Would you please return the lines of the entries below starting at the line that has "- ADDRESS - the ip of computer." and ending at the line that has "- NUMBER_OF_WORKER - The", both included, exactly as they are?
=== Section Start ===
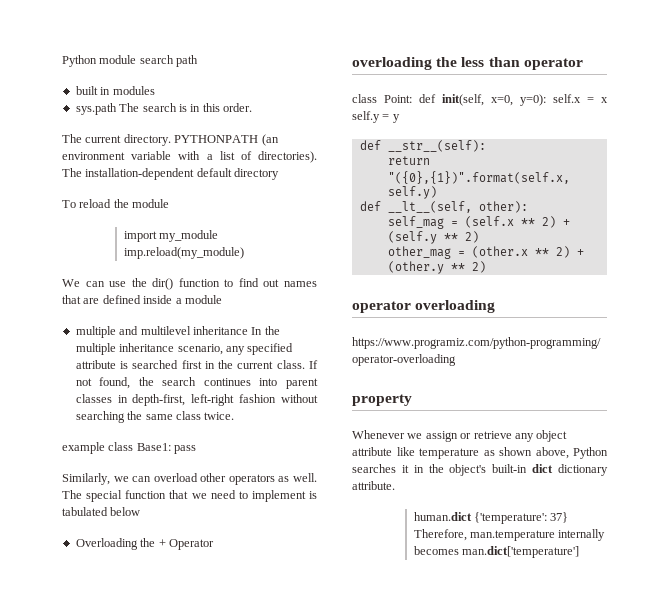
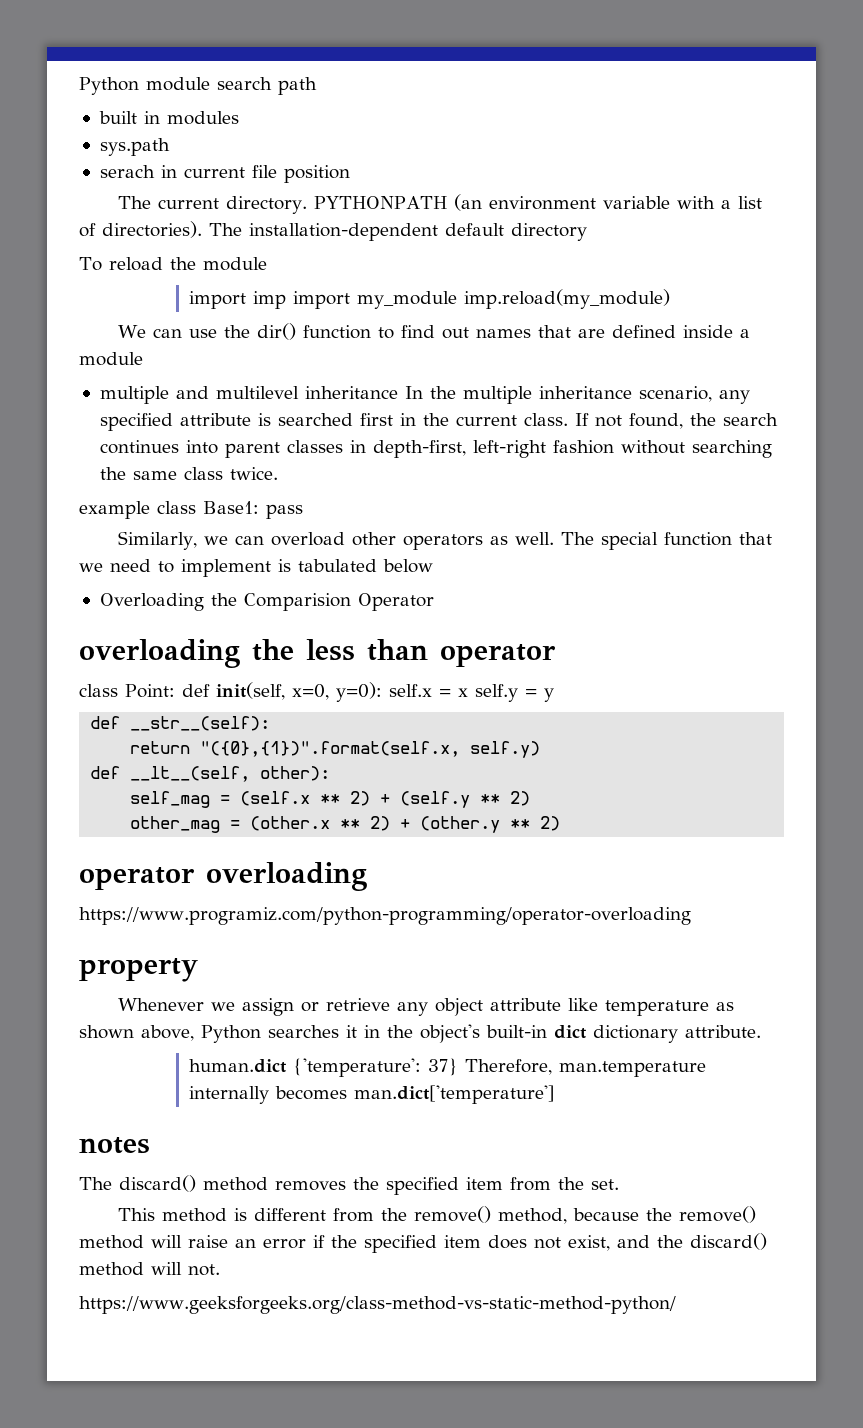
- sys.path The search is in this order.
+ sys.path
+ serach in current file position
- import my_module imp.reload(my_module)
+ import imp import my_module imp.reload(my_module)
- Overloading the + Operator
+ Overloading the Comparision Operator
+ notes
+ The discard() method removes the specified item from the set.
+ This method is different from the remove() method, because the remove() method will raise an error if the specified item does not exist, and the discard() method will not.
+ https://www.geeksforgeeks.org/class-method-vs-static-method-python/

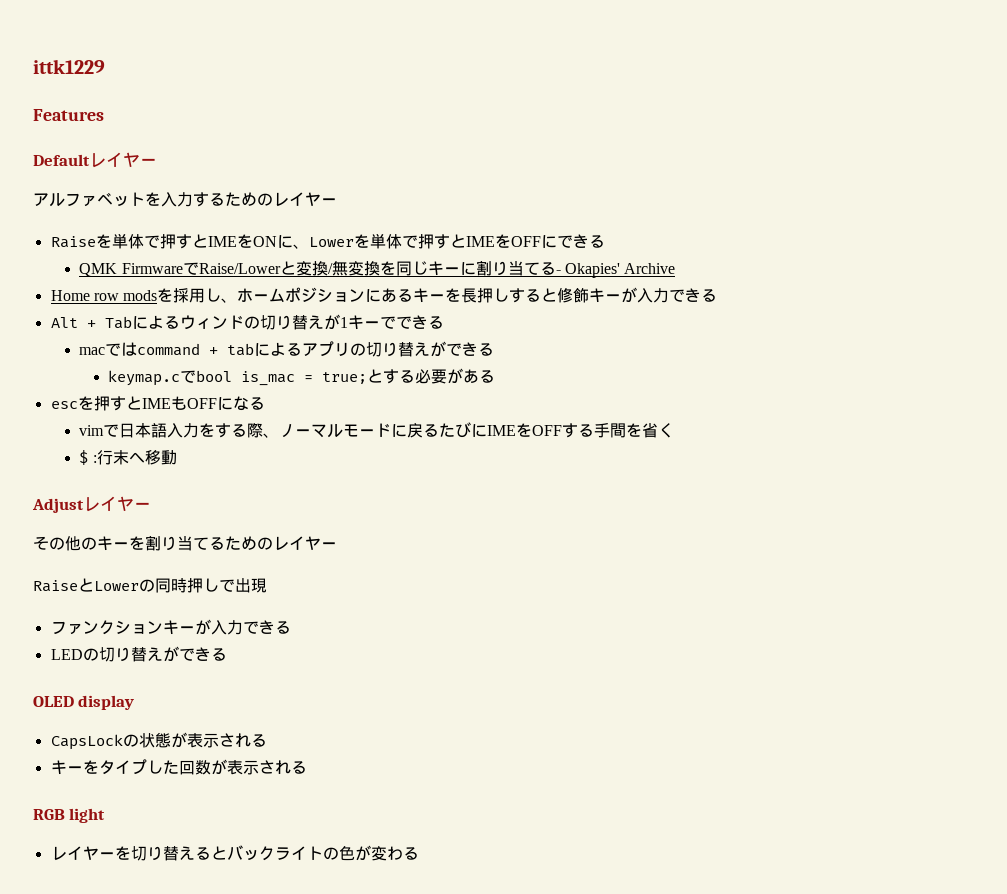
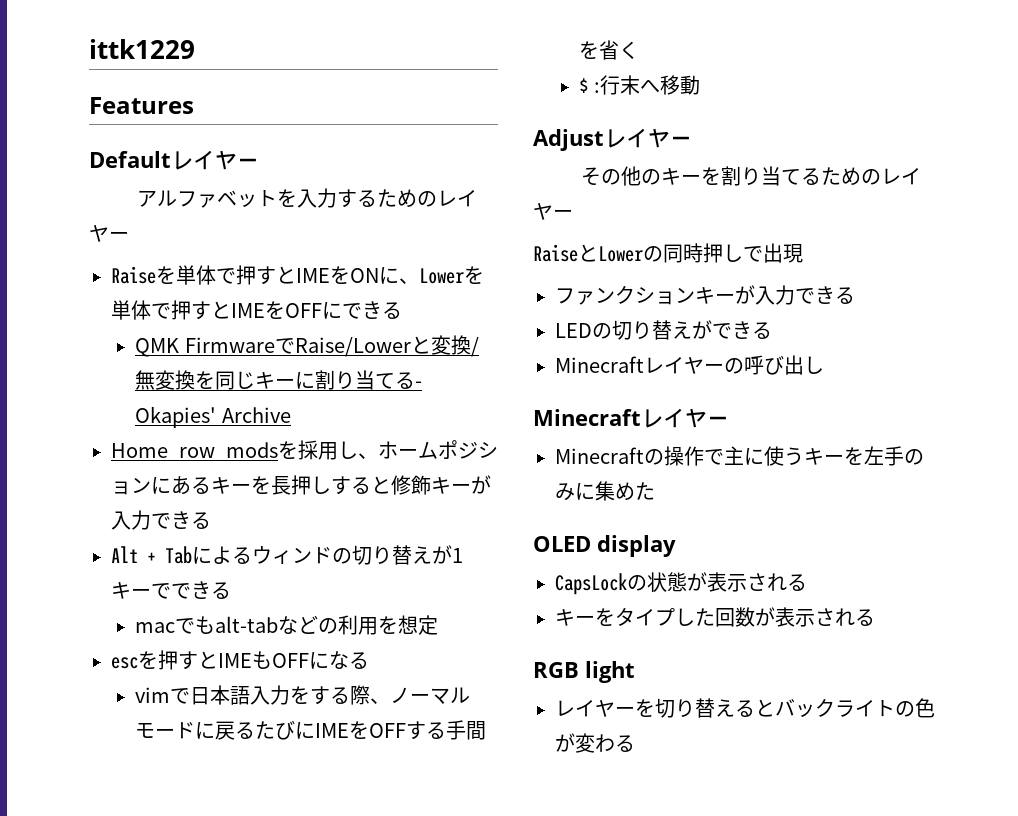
- macではcommand + tabによるアプリの切り替えができる
- keymap.cでbool is_mac = true;とする必要がある
+ macでもalt-tabなどの利用を想定
+ Minecraftレイヤーの呼び出し
+ Minecraftレイヤー
+ Minecraftの操作で主に使うキーを左手のみに集めた

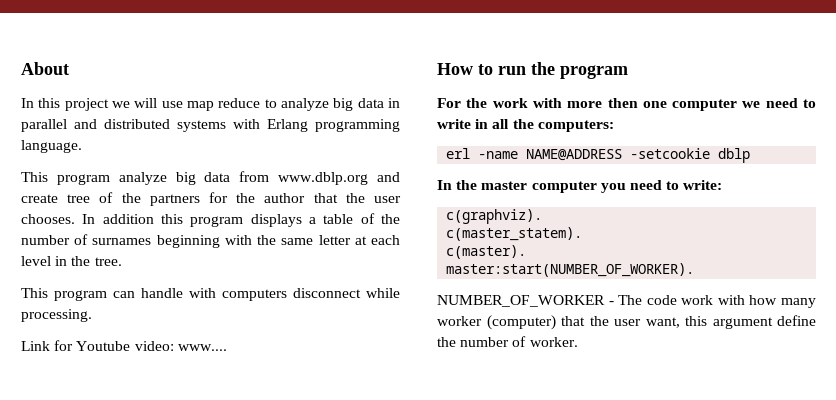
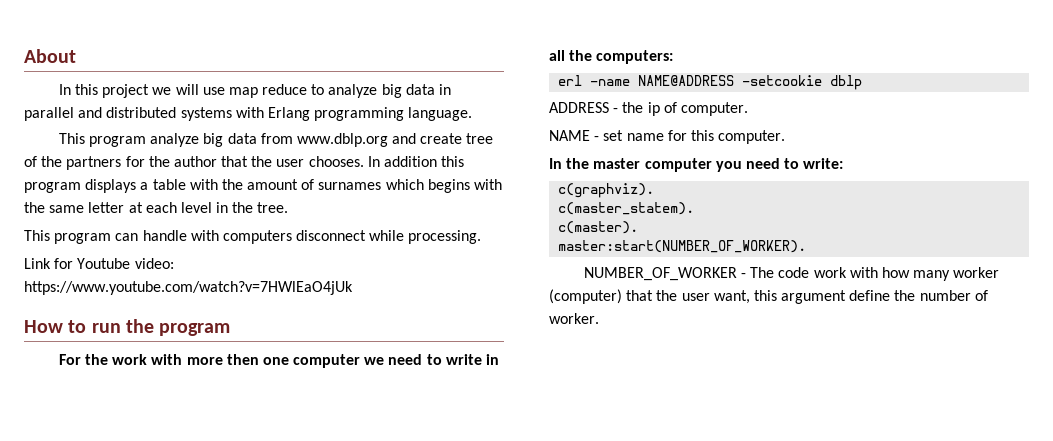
- In addition this program displays a table of the number of surnames beginning with the same letter at each level in the tree.
+ In addition this program displays a table with the amount of surnames which begins with the same letter at each level in the tree.
- Link for Youtube video: www....
+ Link for Youtube video: https://www.youtube.com/watch?v=7HWlEaO4jUk
+ ADDRESS - the ip of computer.
+ NAME - set name for this computer.

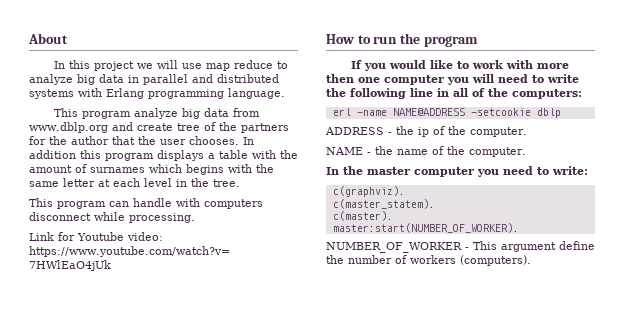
- For the work with more then one computer we need to write in all the computers:
+ If you would like to work with more then one computer you will need to write the following line in all of the computers:
- ADDRESS - the ip of computer.
+ ADDRESS - the ip of the computer.
- NAME - set name for this computer.
+ NAME - the name of the computer.
- NUMBER_OF_WORKER - The code work with how many worker (computer) that the user want, this argument define the number of worker.
+ NUMBER_OF_WORKER - This argument define the number of workers (computers).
=== Section End ===
» Output of the task:
- ADDRESS - the ip of computer.
+ ADDRESS - the ip of the computer.
- NAME - set name for this computer.
+ NAME - the name of the computer.
- NUMBER_OF_WORKER - The code work with how many worker (computer) that the user want, this argument define the number of worker.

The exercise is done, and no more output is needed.